Will neurosurgeons take over spine?


It has become more common over the past few decades for orthopedic surgeons to subspecialize in spine surgery, and now at least one neurosurgery program is gaining momentum in the space.

There are 4,956 neurosurgeons in the U.S., according to the CMS Physician Care National Downloadable File data cited in a January 2021 World Neurosurgery article. Some of those neurosurgeons are focused on brain and nerve conditions, while others have begun narrowing their practice to spinal disorders.

"The field of spine surgery will be completely taken over by neurosurgery [in the next decade]," Sergio Mendoza-Lattes, MD, of Durham, N.C.-based Duke Spine Center, told Becker's. "We are training an increasing number of neurosurgery residents to perform procedures that in the past were — and currently, in most of the world, still are — in the hands of orthopedic surgeons. This includes adult and even pediatric deformity surgery, trauma surgery and surgery for degenerative disorders."

Orthopedic spine surgeons typically spend five to six years in residency without a fellowship requirement, although many do pursue fellowships. On the other hand, neurospine surgeons typically have six to seven years in residency and one to two specialized fellowships.

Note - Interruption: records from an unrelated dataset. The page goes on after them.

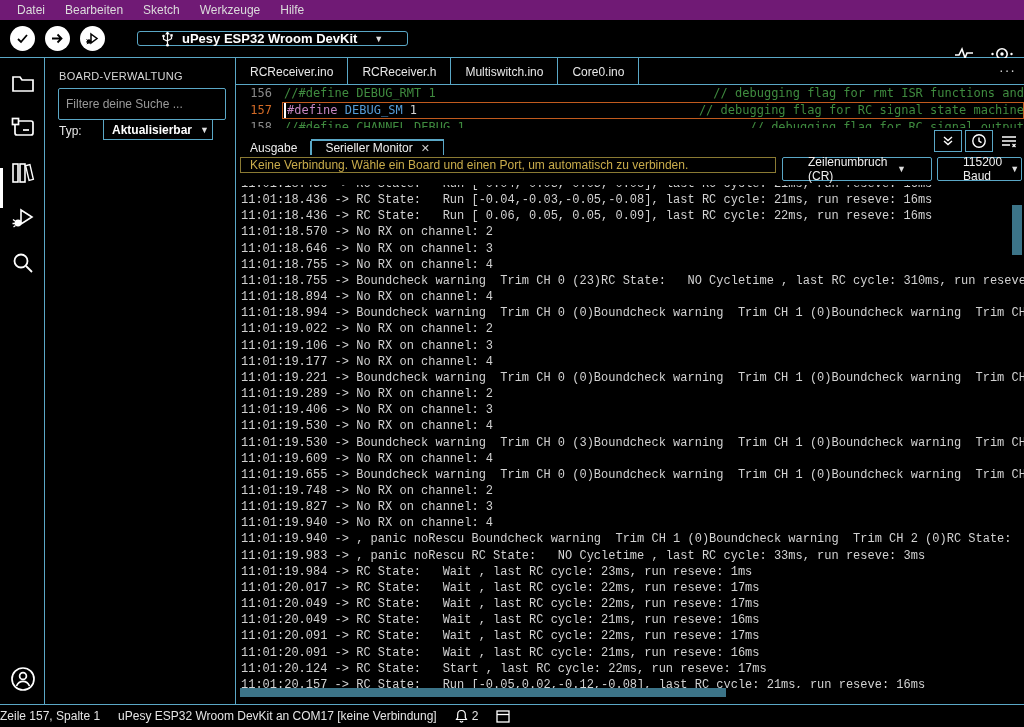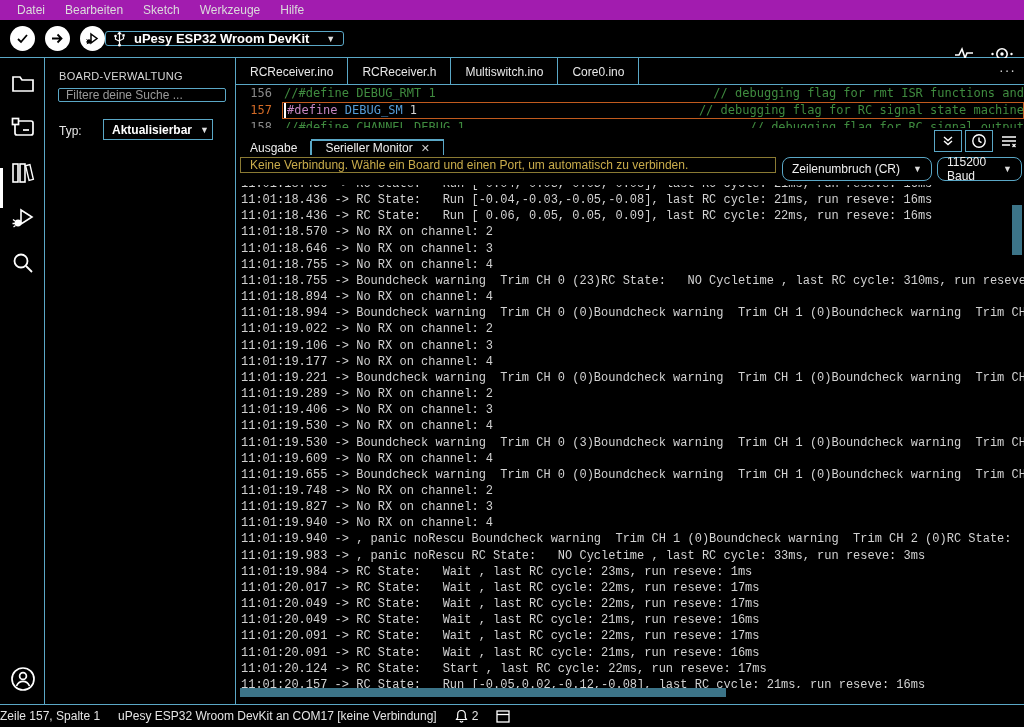--- a/index.html
+++ b/index.html
@@ -20,7 +20,7 @@
        font-family:"Liberation Sans",sans-serif;color:var(--fg)}
 
   
-  #menubar{position:absolute;left:0;top:0;width:1024px;height:20px;background:#a21caf;
+  #menubar{position:absolute;left:0;top:0;width:1024px;height:20px;background:#701a75;
            display:flex;align-items:center;padding-left:8px;gap:2px}
   .menu-item{font-size:12px;color:#dcdcdc;padding:1px 9px;cursor:default}
 

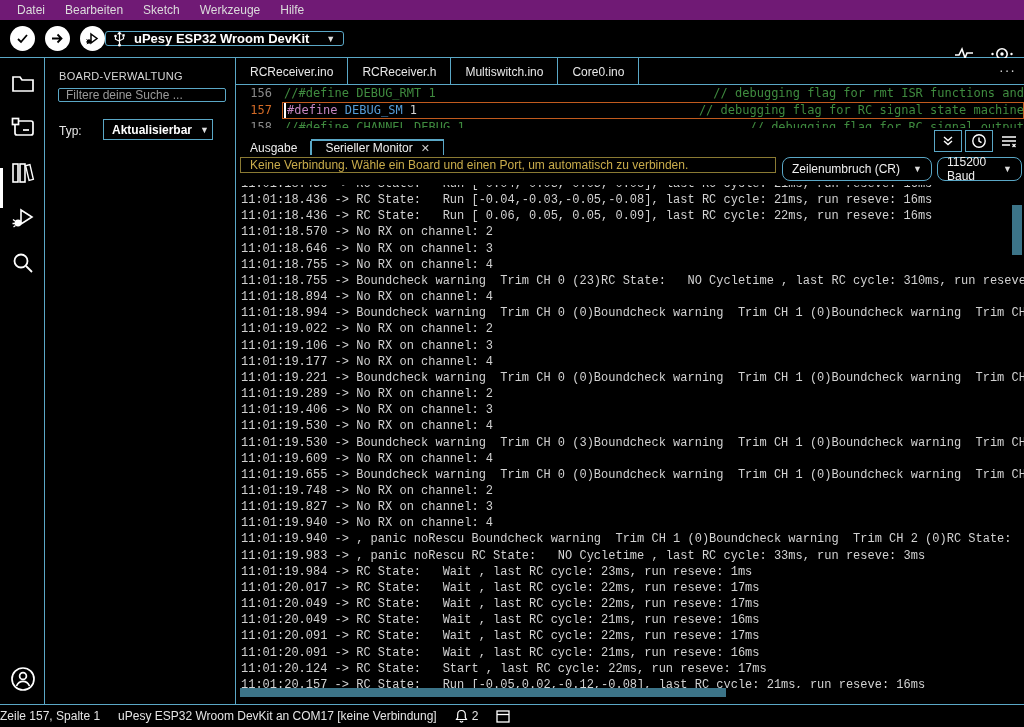--- a/index.html
+++ b/index.html
@@ -30,8 +30,8 @@
   .tb-circle{width:25px;height:25px;border-radius:50%;background:#fff;color:#000;
              display:flex;align-items:center;justify-content:center;margin-left:10px;
              font-weight:bold;font-size:14px}
-  #board-selector{margin-left:0;height:15px;border:1px solid var(--accent);border-radius:3px;
-                  display:flex;align-items:center;gap:9px;padding:0 8px;color:#fff;
+  #board-selector{margin-left:32px;height:15px;border:1px solid var(--accent);border-radius:3px;
+                  display:flex;align-items:center;gap:9px;padding:0 24px;color:#fff;
                   font-size:13px;font-weight:bold}
   #toolbar-right{position:absolute;right:10px;top:26px;display:flex;gap:16px;align-items:center}
 

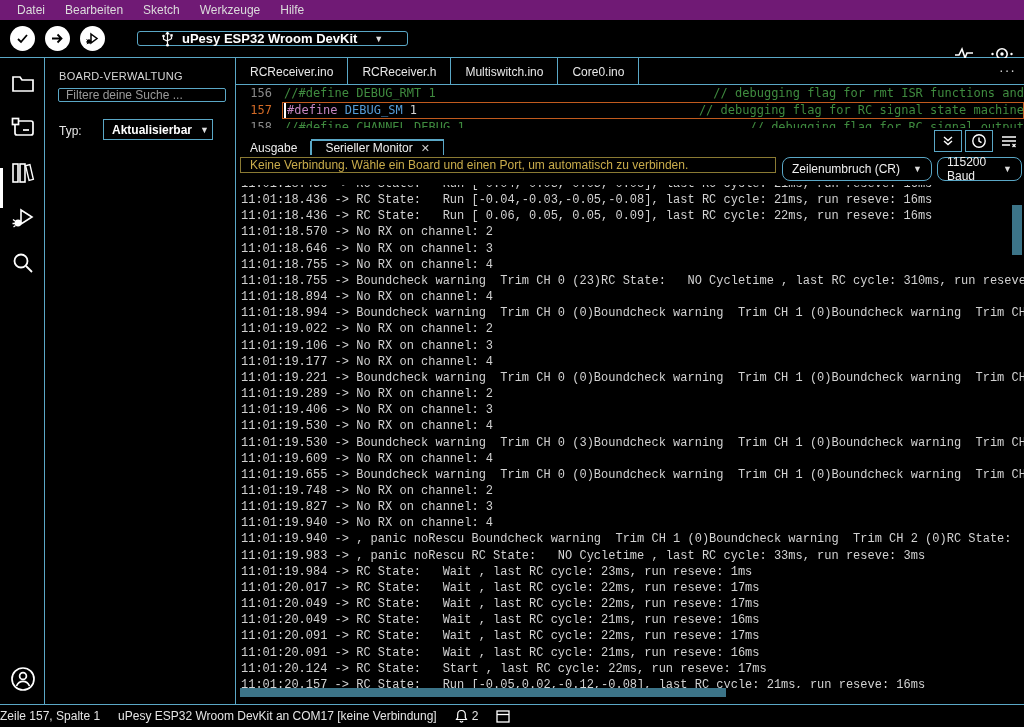--- a/index.html
+++ b/index.html
@@ -45,7 +45,7 @@
   #panel{position:absolute;left:45px;top:58px;width:191px;height:646px;background:#000;
          border-right:1px solid var(--accent)}
   #panel-title{position:absolute;left:14px;top:12px;font-size:11px;letter-spacing:.3px;color:#d8d8d8}
-  #panel-search{position:absolute;left:13px;top:30px;width:168px;height:14px;background:#000;
+  #panel-search{position:absolute;left:13px;top:30px;width:168px;height:32px;background:#000;
                 border:1px solid var(--accent);border-radius:2px;color:#bbb;font-size:12px;
                 padding:0 7px;font-family:"Liberation Sans",sans-serif}
   #panel-search::placeholder{color:#9a9a9a}

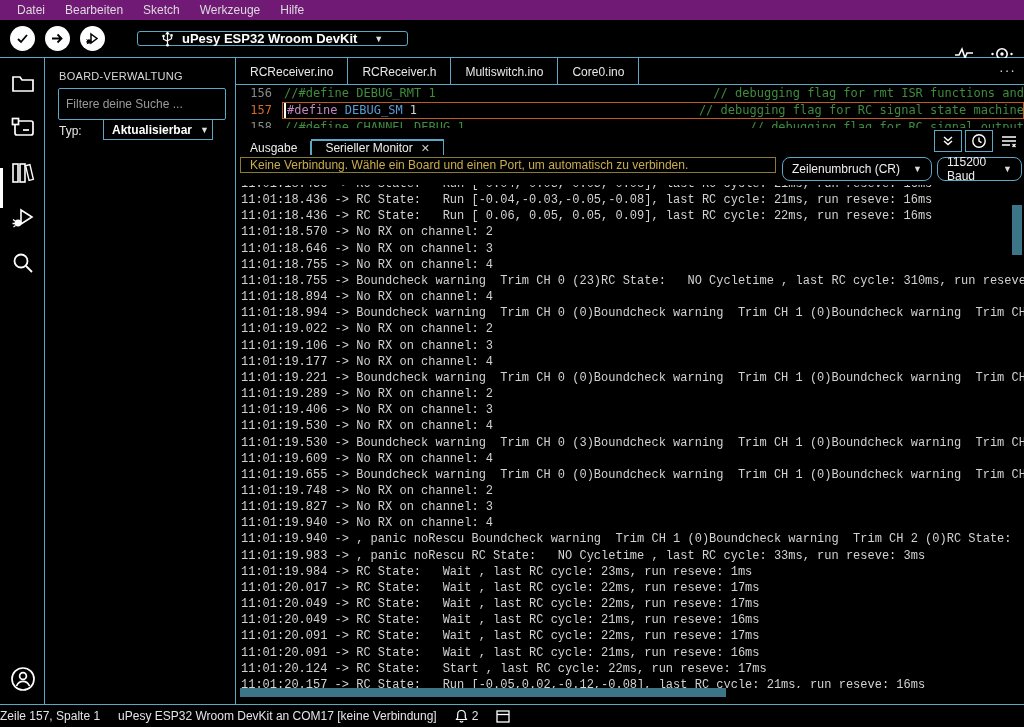--- a/index.html
+++ b/index.html
@@ -90,8 +90,8 @@
   #sm-controls{position:absolute;left:0;top:97px;width:788px;height:29px}
   #sm-message{position:absolute;left:4px;top:2px;width:536px;height:16px;border:1px solid var(--yellow-border);
               color:var(--yellow);font-size:12px;display:flex;align-items:center;padding:0 9px;white-space:nowrap;overflow:hidden}
-  .sm-dd{position:absolute;top:2px;height:24px;border:1px solid var(--accent);border-radius:8px;
-         display:flex;align-items:center;justify-content:space-between;padding:0 9px;font-size:12px;color:#efefef}
+  .sm-dd{position:absolute;top:2px;height:24px;border:1px solid var(--accent);border-radius:2px;
+         display:flex;align-items:center;justify-content:space-between;padding:0 25px;font-size:12px;color:#efefef}
   #dd-lineending{left:546px;width:150px}
   #dd-baud{left:701px;width:85px}
   .dd-caret{font-size:9px;color:#ddd;margin-left:8px}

In residency, neurosurgeons spend around 60 percent to 70 percent of their time devoted to spine surgery, according to a 2021 report from Atlantic Brain & Spine.

Over a 10-year period, the average number of spine surgeries performed among neurosurgery residents was 433.8, compared with 119.5 for orthopedic surgeons, according to data from the Accreditation Council of Graduate Medical Education for graduates from 2009 to 2018, as published in a September 2019 article in Neurosurgery. During that period, neurosurgery residents had a 26.5 percent increase in spine procedures whereas orthopedic surgery residents reported a 41.3 percent decrease in spine procedure volume.

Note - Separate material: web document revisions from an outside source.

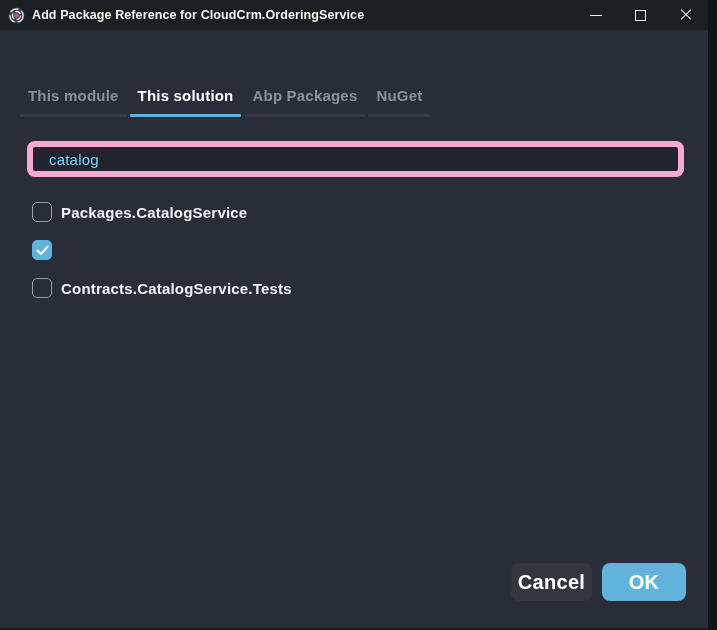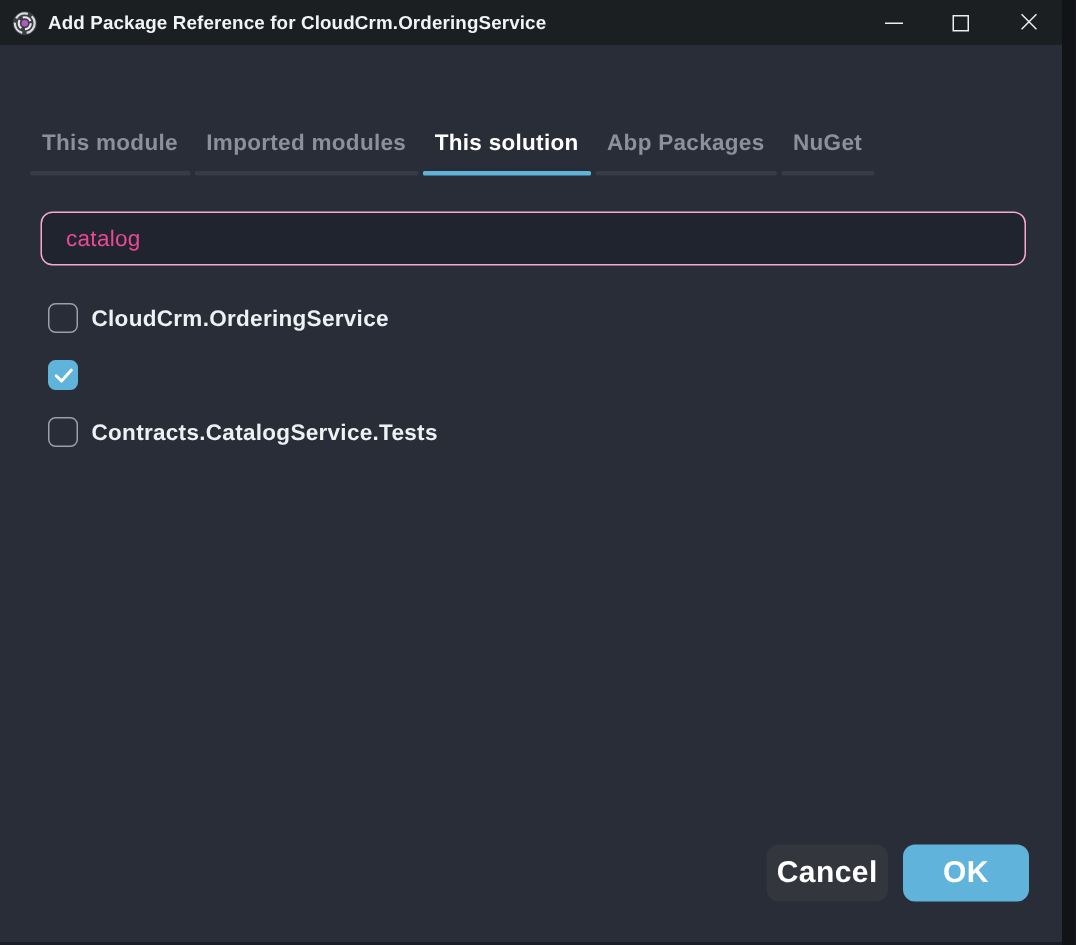--- a/index.html
+++ b/index.html
@@ -187,7 +187,6 @@
 
   <div class="tabs">
     <div class="tab">This module</div>
-    <div class="tab">Imported modules</div>
     <div class="tab active">This solution</div>
     <div class="tab">Abp Packages</div>
     <div class="tab">NuGet</div>

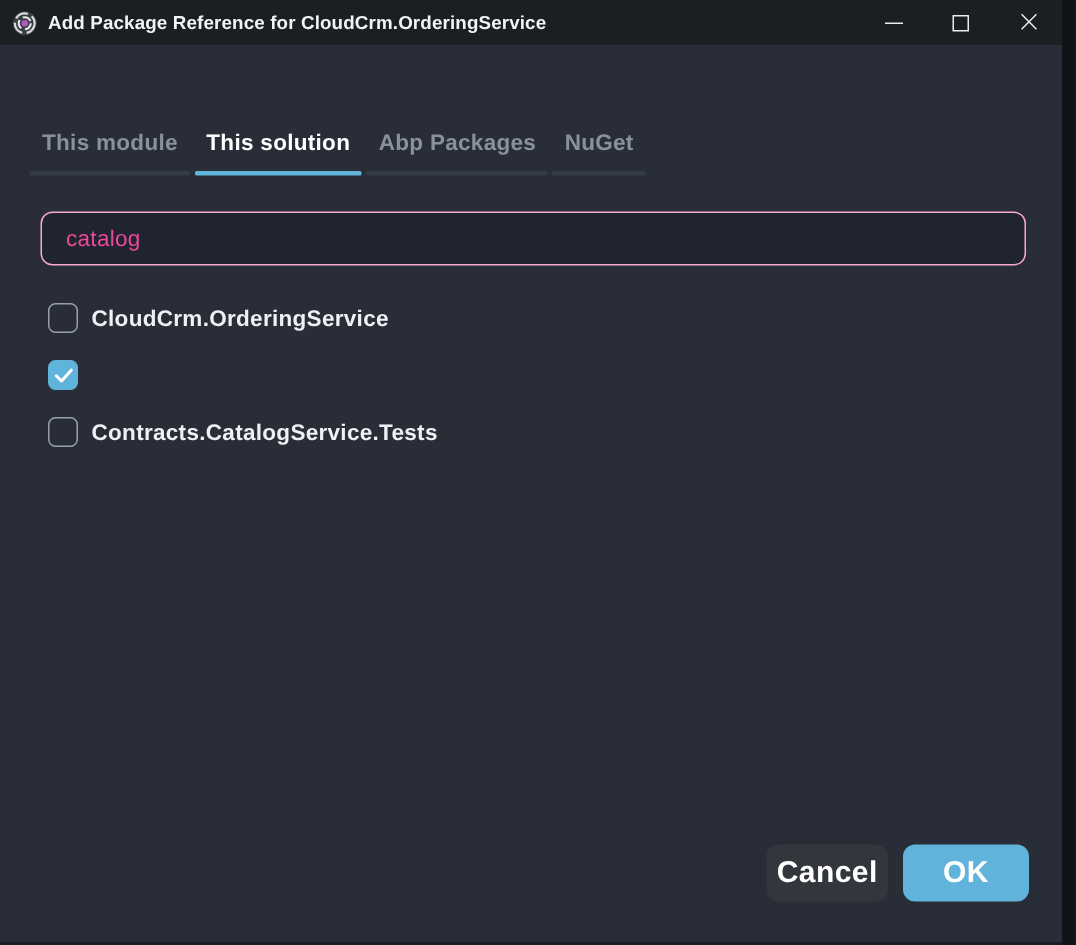--- a/index.html
+++ b/index.html
@@ -92,9 +92,9 @@
     width: 100%;
     height: 36px;
     background: #1f242e;
-    border: 1px solid #f9a8d4;
+    border: 6px solid #f9a8d4;
     border-radius: 8px;
-    color: #ec4899;
+    color: #7dd3fc;
     font-family: inherit;
     font-size: 15px;
     font-weight: 500;

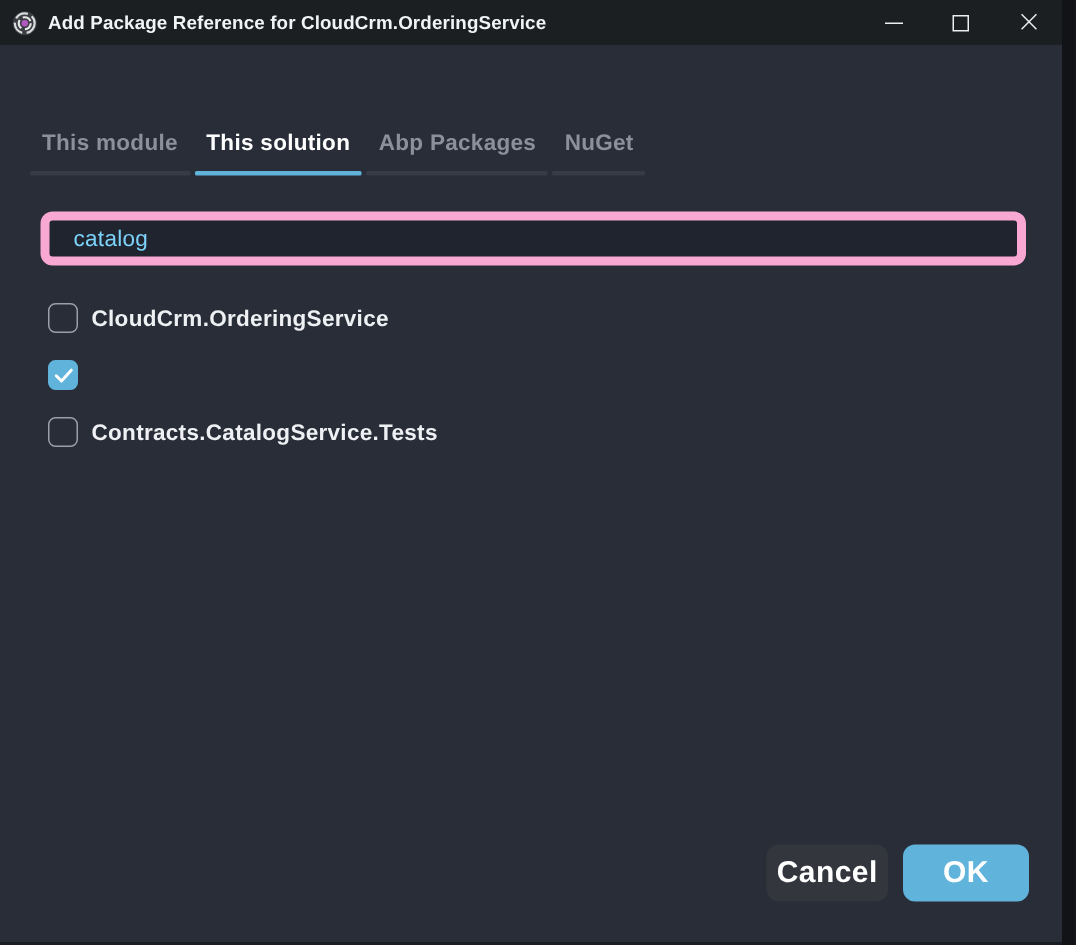--- a/index.html
+++ b/index.html
@@ -202,7 +202,7 @@
       <span class="checkbox">
         
       </span>
-      <span class="package-label">CloudCrm.OrderingService</span>
+      <span class="package-label">Packages.CatalogService</span>
     </div>
 
     <div class="package-row">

Neurosurgical residents on average performed 3.6 times more spine procedures during residency than orthopedic surgery residents, and 33.5 percent of all surgical cases performed during neurosurgery residency were spine procedures.

Despite training differences, a 2015 article published in Spine found there weren't statistically significant differences in outcomes for spinal fusion among orthopedic surgeons and neurosurgeons, although neurosurgeons did report fewer operations requiring blood transfusions.

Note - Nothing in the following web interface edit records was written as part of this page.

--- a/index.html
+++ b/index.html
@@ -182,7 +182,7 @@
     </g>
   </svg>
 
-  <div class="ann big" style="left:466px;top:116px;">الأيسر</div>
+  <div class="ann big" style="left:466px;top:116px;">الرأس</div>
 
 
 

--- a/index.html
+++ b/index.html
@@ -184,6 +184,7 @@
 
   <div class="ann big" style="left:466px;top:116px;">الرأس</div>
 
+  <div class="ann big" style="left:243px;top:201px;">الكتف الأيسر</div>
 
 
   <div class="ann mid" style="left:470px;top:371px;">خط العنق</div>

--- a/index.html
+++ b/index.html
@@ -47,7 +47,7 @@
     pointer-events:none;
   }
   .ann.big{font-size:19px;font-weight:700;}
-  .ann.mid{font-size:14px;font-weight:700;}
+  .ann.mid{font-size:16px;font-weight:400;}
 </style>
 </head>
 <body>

Dr. Mendoza-Lattes sees the benefit of both training backgrounds.

"I personally think that the ideal pathway should be a combined training program that provides a more holistic approach, including the understanding of hip disease, shoulder disease, peripheral nerves and many overlapping disease processes that are in the differentials of many patients seen daily in the spine clinic," he said.